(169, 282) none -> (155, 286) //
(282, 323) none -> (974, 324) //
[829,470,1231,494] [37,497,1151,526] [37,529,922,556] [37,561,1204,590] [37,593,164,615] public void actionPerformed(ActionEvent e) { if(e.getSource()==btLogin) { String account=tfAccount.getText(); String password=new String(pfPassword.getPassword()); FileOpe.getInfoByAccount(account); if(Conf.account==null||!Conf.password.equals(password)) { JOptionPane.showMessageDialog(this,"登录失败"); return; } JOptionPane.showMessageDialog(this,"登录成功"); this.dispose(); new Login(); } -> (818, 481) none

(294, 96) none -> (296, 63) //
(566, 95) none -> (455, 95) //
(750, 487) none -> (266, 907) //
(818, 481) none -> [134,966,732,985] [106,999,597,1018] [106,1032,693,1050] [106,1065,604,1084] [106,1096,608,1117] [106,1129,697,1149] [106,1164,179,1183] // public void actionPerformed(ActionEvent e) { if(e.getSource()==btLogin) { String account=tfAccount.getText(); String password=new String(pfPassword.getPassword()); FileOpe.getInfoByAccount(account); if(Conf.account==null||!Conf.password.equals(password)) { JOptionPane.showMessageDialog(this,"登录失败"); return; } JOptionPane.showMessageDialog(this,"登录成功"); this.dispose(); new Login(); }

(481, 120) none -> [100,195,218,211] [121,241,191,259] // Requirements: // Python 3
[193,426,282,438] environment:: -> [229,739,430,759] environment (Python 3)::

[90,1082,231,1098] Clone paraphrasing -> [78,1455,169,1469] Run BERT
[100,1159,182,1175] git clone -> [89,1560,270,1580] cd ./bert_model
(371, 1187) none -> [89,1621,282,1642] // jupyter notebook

- _What is needed_: Exactly and without omission, set down every entry.

- _Answer area_:
(169, 282) none -> (155, 286) //
(282, 323) none -> (974, 324) //
[829,470,1231,494] [37,497,1151,526] [37,529,922,556] [37,561,1204,590] [37,593,164,615] public void actionPerformed(ActionEvent e) { if(e.getSource()==btLogin) { String account=tfAccount.getText(); String password=new String(pfPassword.getPassword()); FileOpe.getInfoByAccount(account); if(Conf.account==null||!Conf.password.equals(password)) { JOptionPane.showMessageDialog(this,"登录失败"); return; } JOptionPane.showMessageDialog(this,"登录成功"); this.dispose(); new Login(); } -> (818, 481) none

(294, 96) none -> (296, 63) //
(566, 95) none -> (455, 95) //
(750, 487) none -> (266, 907) //
(818, 481) none -> [134,966,732,985] [106,999,597,1018] [106,1032,693,1050] [106,1065,604,1084] [106,1096,608,1117] [106,1129,697,1149] [106,1164,179,1183] // public void actionPerformed(ActionEvent e) { if(e.getSource()==btLogin) { String account=tfAccount.getText(); String password=new String(pfPassword.getPassword()); FileOpe.getInfoByAccount(account); if(Conf.account==null||!Conf.password.equals(password)) { JOptionPane.showMessageDialog(this,"登录失败"); return; } JOptionPane.showMessageDialog(this,"登录成功"); this.dispose(); new Login(); }

(481, 120) none -> [100,195,218,211] [121,241,191,259] // Requirements: // Python 3
[193,426,282,438] environment:: -> [229,739,430,759] environment (Python 3)::

[90,1082,231,1098] Clone paraphrasing -> [78,1455,169,1469] Run BERT
[100,1159,182,1175] git clone -> [89,1560,270,1580] cd ./bert_model
(371, 1187) none -> [89,1621,282,1642] // jupyter notebook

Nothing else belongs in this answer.